Manaus-AM- A audiência pública sobre o Regime de Previdência Complementar, transmitida ao vivo pelos canais digitais da Prefeitura de Manaus, nesta quinta-feira, 10/6, apresentou o trabalho da Comissão de Estudos para a implementação do Regime de Previdência Complementar do Município de Manaus (CERPC) e tirou as principais dúvidas de seus servidores e da sociedade em geral. A comissão de estudos, composta por dez membros, foi instituída pelo Decreto n⁰ 5.000/72, de 30 de abril de 2021.

A instituição do Regime de Previdência Complementar pelos Estados e Municípios foi determinada na Reforma da Previdência (Emenda constitucional n⁰ 103, de 12 de novembro de 2019), que deu prazo de dois anos para que a obrigatoriedade fosse cumprida.
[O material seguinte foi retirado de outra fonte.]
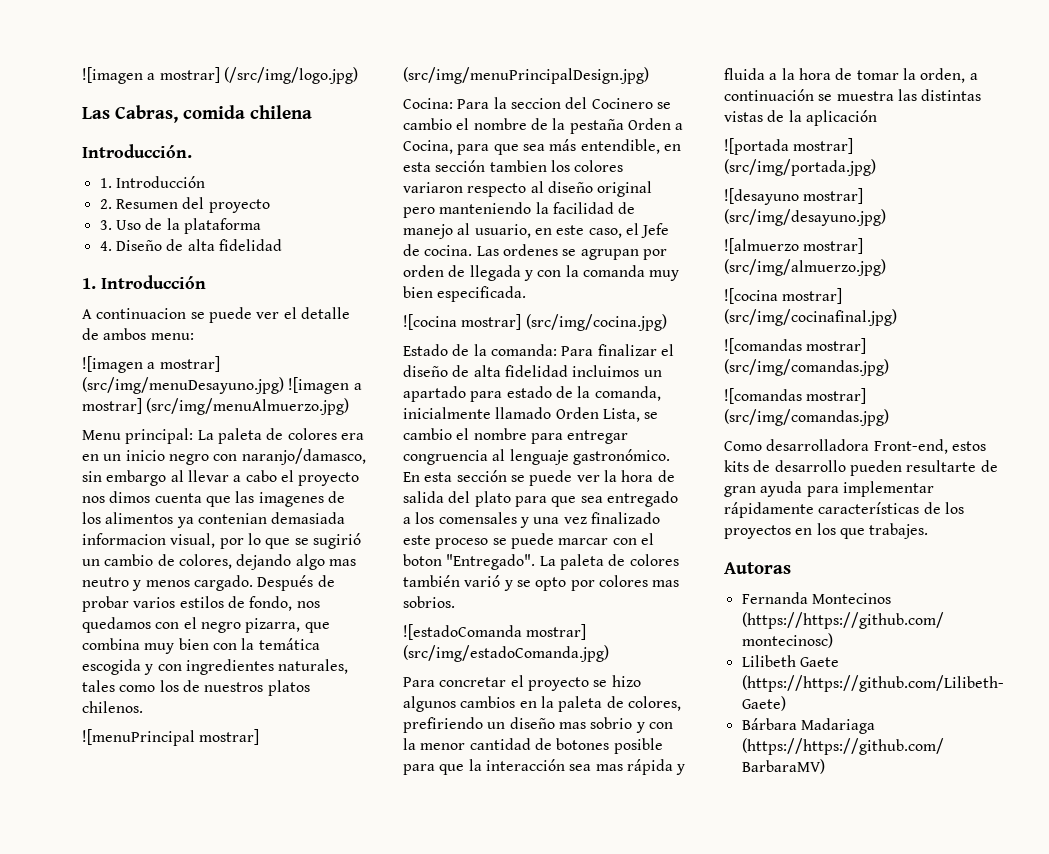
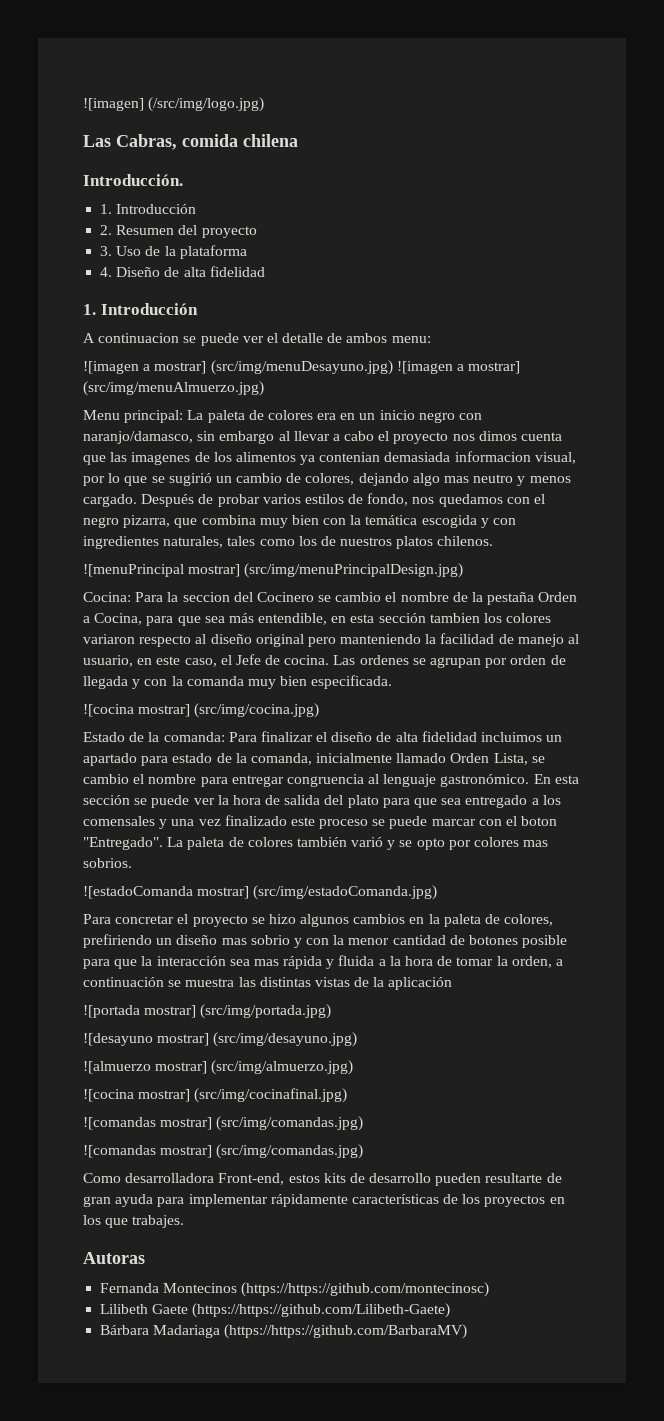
[82,67,220,84] ![imagen a mostrar] -> [83,98,144,111] ![imagen]

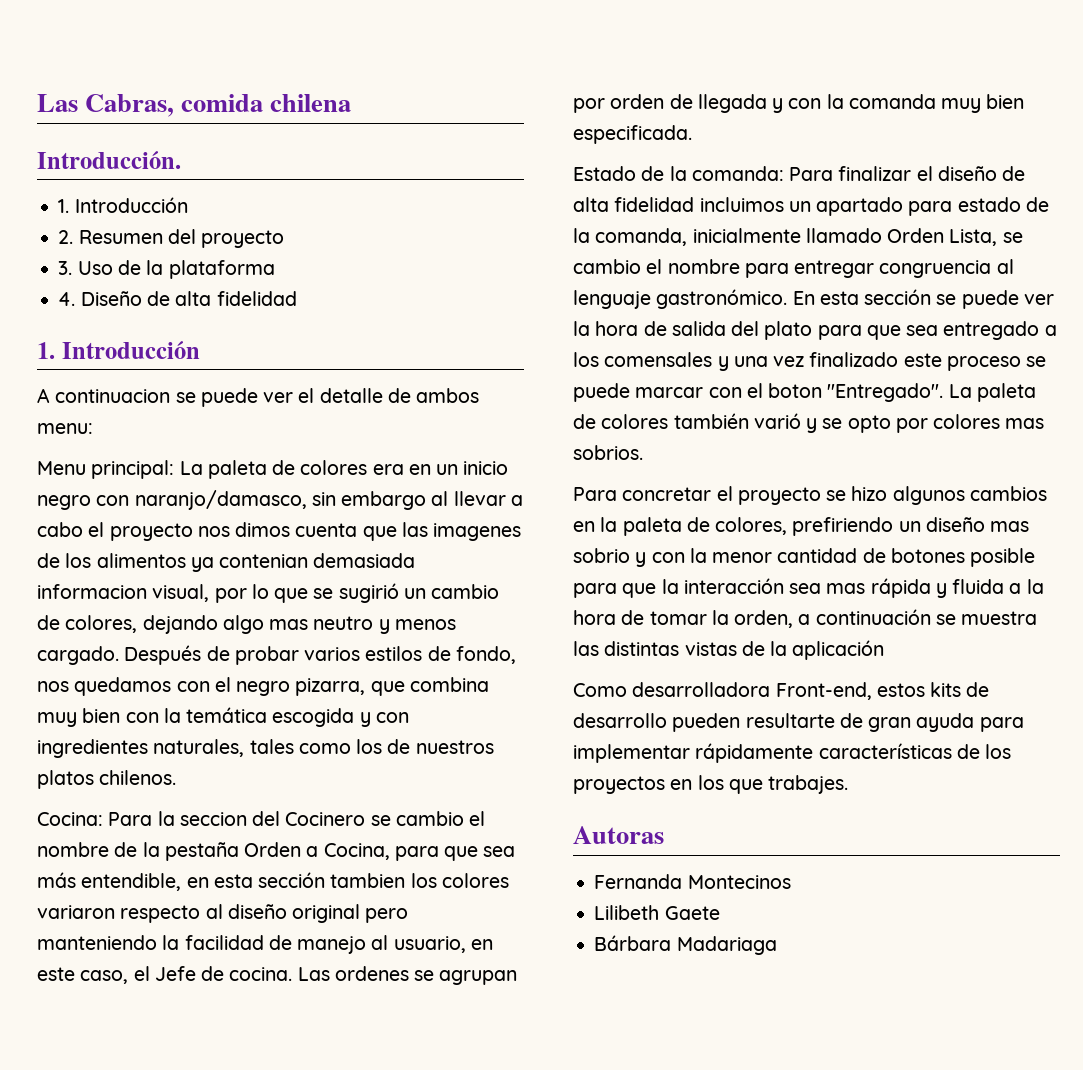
[83,97,265,112] ![imagen] (/src/img/logo.jpg) // -> (37, 103) none
[83,360,521,375] [83,381,264,396] // ![imagen a mostrar] (src/img/menuDesayuno.jpg) ![imagen a mostrar] (src/img/menuAlmuerzo.jpg) -> (93, 428) none
[83,563,464,578] // ![menuPrincipal mostrar] (src/img/menuPrincipalDesign.jpg) -> (177, 777) none
[83,703,320,718] // ![cocina mostrar] (src/img/cocina.jpg) -> (692, 134) none
[83,885,438,900] // ![estadoComanda mostrar] (src/img/estadoComanda.jpg) -> (643, 452) none
[83,1004,332,1019] [83,1032,358,1047] [83,1060,354,1075] [83,1088,348,1103] [83,1116,364,1131] [83,1144,364,1159] // ![portada mostrar] (src/img/portada.jpg) // ![desayuno mostrar] (src/img/desayuno.jpg) // ![almuerzo mostrar] (src/img/almuerzo.jpg) // ![cocina mostrar] (src/img/cocinafinal.jpg) // ![comandas mostrar] (src/img/comandas.jpg) // ![comandas mostrar] (src/img/comandas.jpg) -> (885, 650) none
[241,1282,490,1297] (https://https://github.com/montecinosc) -> (791, 882) none
[192,1303,451,1318] (https://https://github.com/Lilibeth-Gaete) -> (720, 913) none
[224,1324,468,1339] (https://https://github.com/BarbaraMV) -> (777, 945) none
Caso a exigência seja descumprida, Manaus não renovará o Certificado de Regularidade Previdenciária, que o impede de receber recursos voluntários da União, contrair empréstimos, fazer convênios, prejudicando o funcionamento do município.

Como presidente da CERPC, Daniela Benayon explicou que antes da Reforma da Previdência, o Regime de Previdência Complementar era facultativo e quem podia administrar esses regimes eram entidades fechadas de natureza pública. A partir da aprovação da reforma passou a ser obrigatória a todos os entes que possuem RPPS.

“Por isso, é tão importante de seis em seis meses o município renovar administrativamente o seu certificado de regularidade previdenciário. A partir de 13 de novembro de 2021, o município e o estado que não tiverem instituído a sua previdência complementar não conseguirá renovar esse certificado de regularidade previdenciário”, explicou Benayon.

O RPC se aplicará aos servidores que ingressarem no serviço público municipal a partir da instituição do regime. Todavia, ele terá uma data de corte e os servidores que entrarem em exercício a partir da instituição do regime vão receber seus proventos quando se aposentarem pelo regime próprio até o limite do teto do regime geral. O que exceder, eles vão poder optar em contribuir ou não para a previdência complementar.

Ao final, os integrantes da comissão destacaram o compromisso com a construção da minuta de lei que irá criar o Regime de Previdência Complementar e explicaram a importância desta iniciativa para os servidores públicos.